# [Input data]

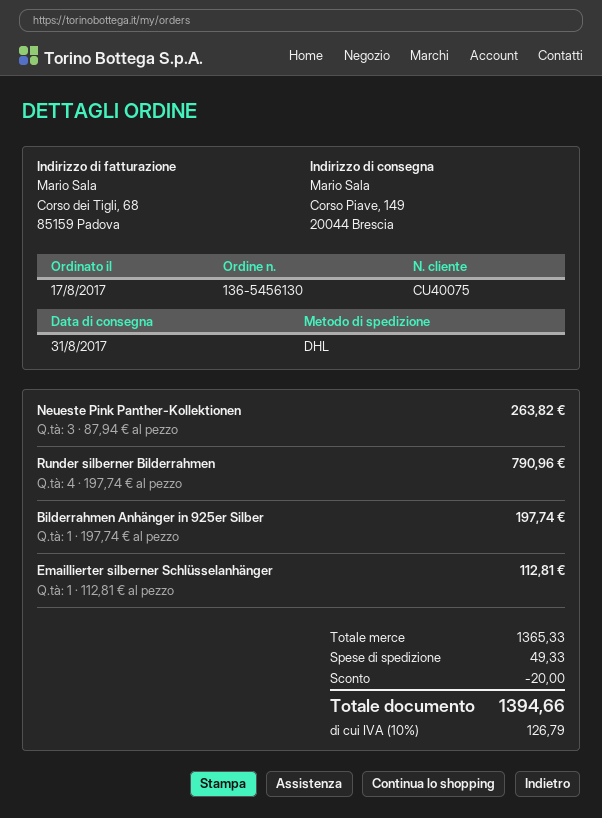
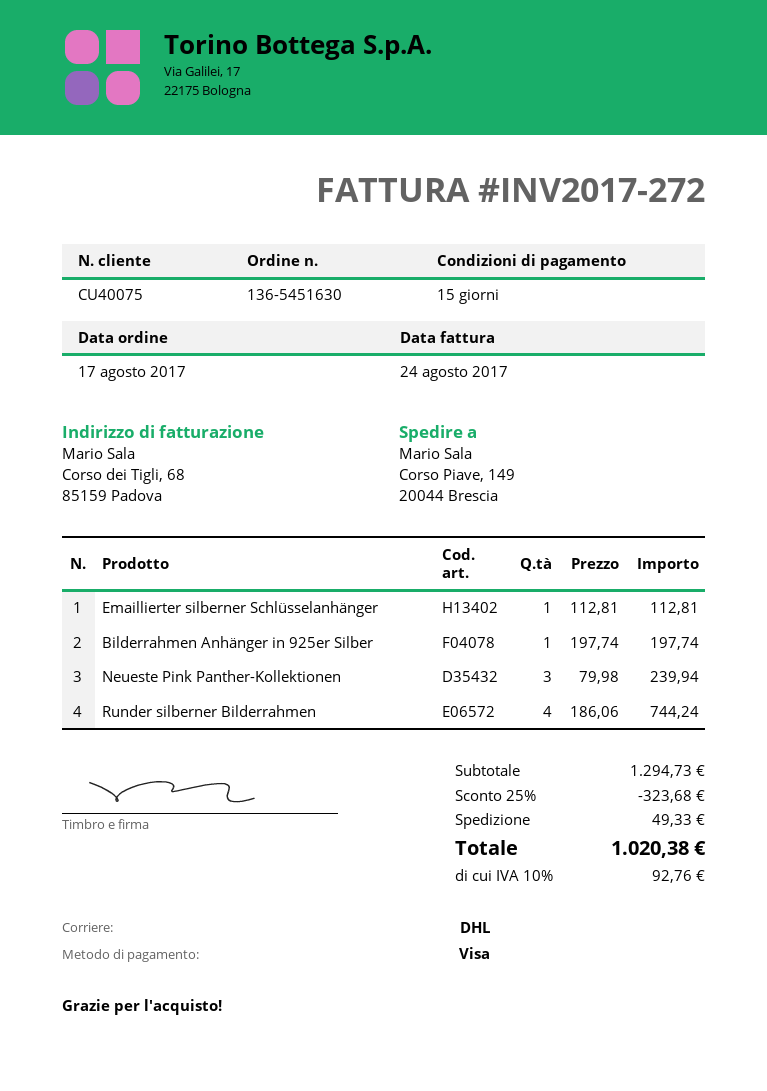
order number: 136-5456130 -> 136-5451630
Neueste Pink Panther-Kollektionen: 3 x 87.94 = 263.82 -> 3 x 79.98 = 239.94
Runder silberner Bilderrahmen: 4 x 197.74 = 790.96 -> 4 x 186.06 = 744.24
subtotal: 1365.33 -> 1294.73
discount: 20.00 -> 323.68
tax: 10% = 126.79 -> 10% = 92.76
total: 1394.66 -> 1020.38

# [Task description]
With the images omitted, output all entries exactly as given.

# [Solution for this problem]
order number: 136-5456130 -> 136-5451630
Neueste Pink Panther-Kollektionen: 3 x 87.94 = 263.82 -> 3 x 79.98 = 239.94
Runder silberner Bilderrahmen: 4 x 197.74 = 790.96 -> 4 x 186.06 = 744.24
subtotal: 1365.33 -> 1294.73
discount: 20.00 -> 323.68
tax: 10% = 126.79 -> 10% = 92.76
total: 1394.66 -> 1020.38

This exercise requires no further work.